Eighty-eight rigid-body test cases (from 165 protein chains) in Docking Benchmark 3.037 are used for validation of the method. The benchmark contains 28 enzyme/inhibitor, 21 antibody/antigen, and 39 other type of complexes. All possible pairs of the 165 target protein chains are searched on the templates, and a 165 × 165 interaction matrix is constructed to see, if the method distinguishes binders from nonbinders.

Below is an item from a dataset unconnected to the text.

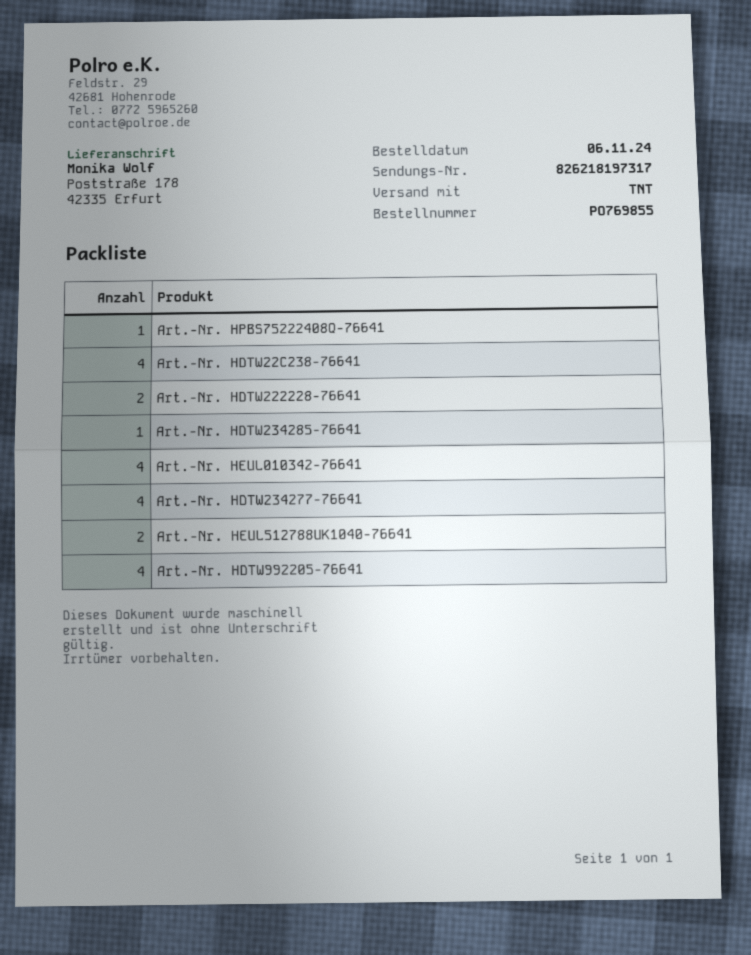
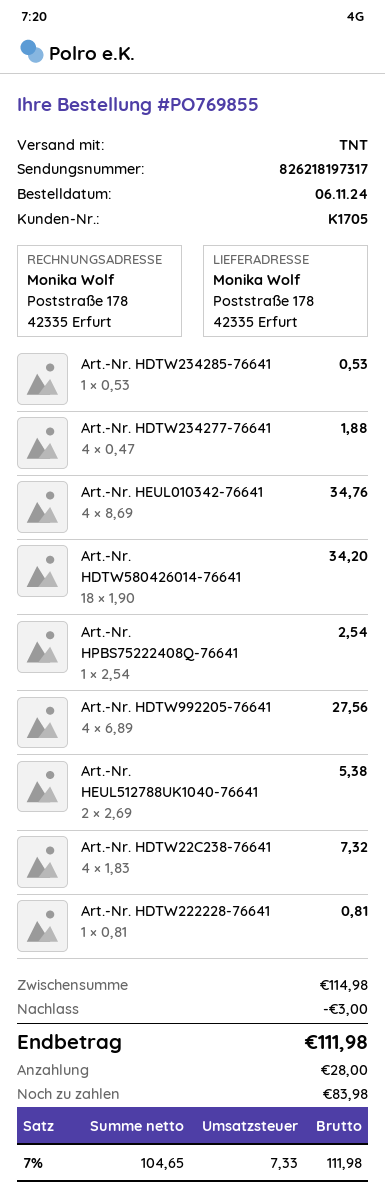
Art.-Nr. HDTW222228-76641: 2 -> 1
Art.-Nr. HDTW580426014-76641: none -> 18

To show the pathway-scale performance of the method, the protein structures available in the MIM36 is used. Several proteins do not have complete structures, only fragments. For example, the full-length human DNA excision protein ERCC1 has 297 residues; however, the available structures are for residues 96–227 (PDB: 2a1i, chain A) and 220–297 (1z00, chain A). Both fragments are considered in the target set. In this pathway, 77 proteins have structural information but when considering all protein fragments, the number of chains increases to 112.

Template dataset

Three template sets are used throughout the work. Only the first and second are used for benchmarking: (i) An optimal template set for target proteins in the Docking Benchmark: this set is extracted from the bound states of the proteins resulting in 88 interfaces, which contain discontinuous residue subsets of the target protein chains. Using benchmark templates, we first check if the method can find all “true” solutions and no “false” ones with the optimal template set. (ii) A more diverse template dataset, which is utilized for the validation of the method on the benchmark proteins: this second template set is constructed from a nonredundant interface dataset composed of 49,512 interfaces structurally clustered into 8205 different interface architectures. Eliminating nonprotein complexes from these 8205 protein interfaces resulted in 7922 protein–protein interfaces. We aim to see how many interactions the method predicts with this unbiased template set for our targets. Also, we selected heterodimeric protein interfaces (1036 interfaces) among this dataset to be used for the MIM analysis. (iii) A template set, composed of the interfaces already available in the MIM (59 interfaces): this set is used for the verification of other interactions in MIM.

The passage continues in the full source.